--- Supplied material ---
|---|

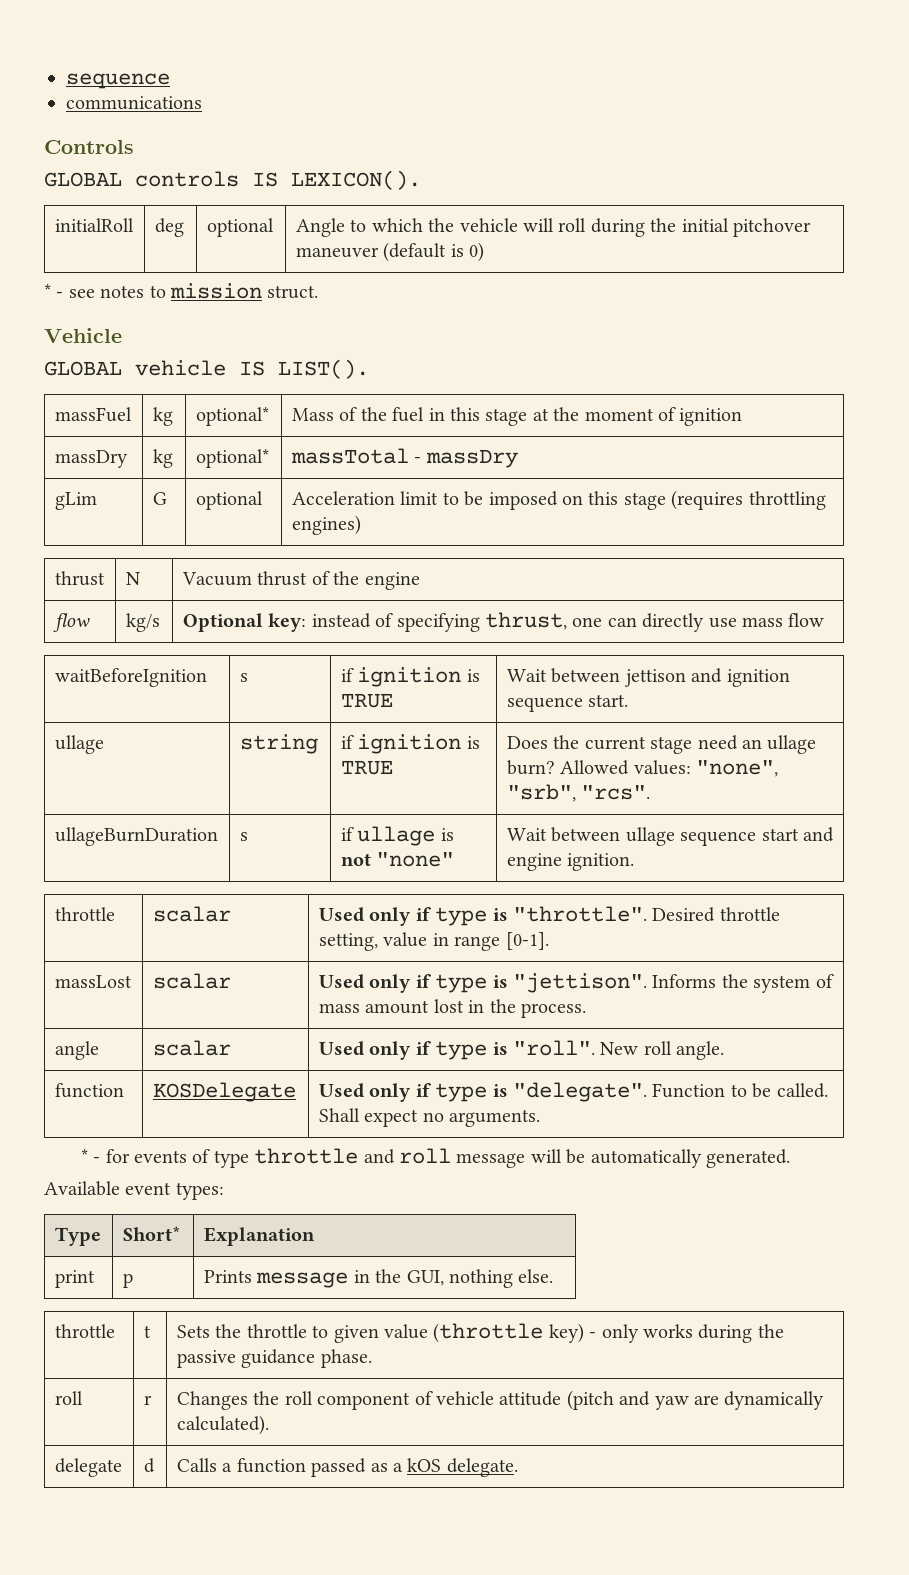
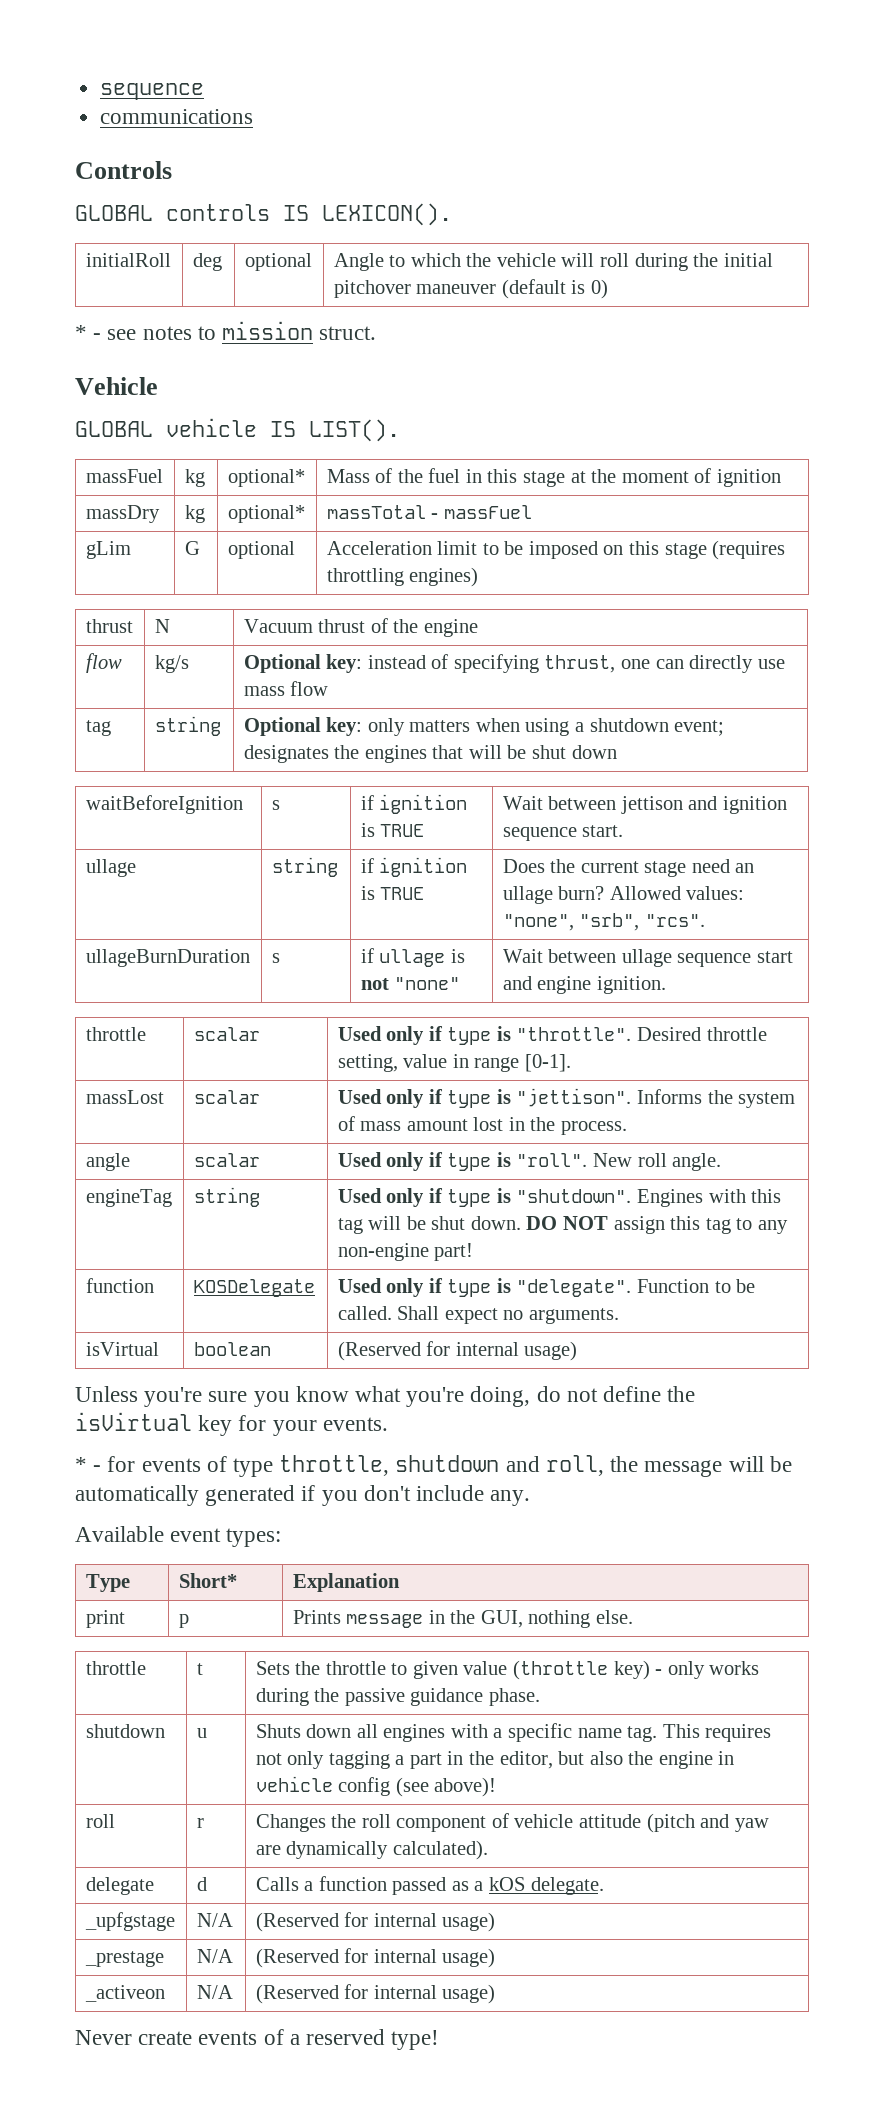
[425,449,518,468] massDry -> [443,505,532,519] massFuel
(825, 620) none -> [85,720,111,736] [154,716,221,736] [243,717,725,736] [243,745,617,763] // tag | string | Optional key: only matters when using a shutdown event; designates the engines that will be shut down
(725, 1050) none -> [85,1189,172,1207] [193,1187,260,1207] [337,1188,782,1207] [337,1216,788,1234] [337,1243,474,1261] // engineTag | string | Used only if type is "shutdown". Engines with this tag will be shut down. DO NOT assign this tag to any non-engine part!
(541, 1118) none -> [85,1342,159,1356] [193,1342,271,1356] [337,1341,578,1361] [75,1386,696,1407] [75,1412,388,1436] // isVirtual | boolean | (Reserved for internal usage) // Unless you're sure you know what you're doing, do not define the isVirtual key for your events.
[254,1148,791,1168] throttle and roll message will be automatically generated. -> [279,1455,792,1477] [75,1485,531,1506] throttle, shutdown and roll, the message will be automatically generated if you don't include any.
(372, 1358) none -> [85,1724,165,1738] [196,1728,207,1738] [255,1723,772,1742] [255,1751,735,1769] [255,1776,497,1797] // shutdown | u | Shuts down all engines with a specific name tag. This requires not only tagging a part in the editor, but also the engine in vehicle config (see above)!
(518, 1467) none -> [84,1912,175,1931] [196,1913,233,1927] [255,1912,496,1932] [84,1951,164,1967] [196,1949,233,1963] [255,1948,496,1968] [84,1985,165,2002] [196,1985,233,1999] [255,1984,496,2004] [75,2029,440,2050] // _upfgstage | N/A | (Reserved for internal usage) // _prestage | N/A | (Reserved for internal usage) // _activeon | N/A | (Reserved for internal usage) // Never create events of a reserved type!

|---|

--- What to work on ---
Images are to be skipped, and each line above is to be returned exactly.

--- Response to this task ---
[425,449,518,468] massDry -> [443,505,532,519] massFuel
(825, 620) none -> [85,720,111,736] [154,716,221,736] [243,717,725,736] [243,745,617,763] // tag | string | Optional key: only matters when using a shutdown event; designates the engines that will be shut down
(725, 1050) none -> [85,1189,172,1207] [193,1187,260,1207] [337,1188,782,1207] [337,1216,788,1234] [337,1243,474,1261] // engineTag | string | Used only if type is "shutdown". Engines with this tag will be shut down. DO NOT assign this tag to any non-engine part!
(541, 1118) none -> [85,1342,159,1356] [193,1342,271,1356] [337,1341,578,1361] [75,1386,696,1407] [75,1412,388,1436] // isVirtual | boolean | (Reserved for internal usage) // Unless you're sure you know what you're doing, do not define the isVirtual key for your events.
[254,1148,791,1168] throttle and roll message will be automatically generated. -> [279,1455,792,1477] [75,1485,531,1506] throttle, shutdown and roll, the message will be automatically generated if you don't include any.
(372, 1358) none -> [85,1724,165,1738] [196,1728,207,1738] [255,1723,772,1742] [255,1751,735,1769] [255,1776,497,1797] // shutdown | u | Shuts down all engines with a specific name tag. This requires not only tagging a part in the editor, but also the engine in vehicle config (see above)!
(518, 1467) none -> [84,1912,175,1931] [196,1913,233,1927] [255,1912,496,1932] [84,1951,164,1967] [196,1949,233,1963] [255,1948,496,1968] [84,1985,165,2002] [196,1985,233,1999] [255,1984,496,2004] [75,2029,440,2050] // _upfgstage | N/A | (Reserved for internal usage) // _prestage | N/A | (Reserved for internal usage) // _activeon | N/A | (Reserved for internal usage) // Never create events of a reserved type!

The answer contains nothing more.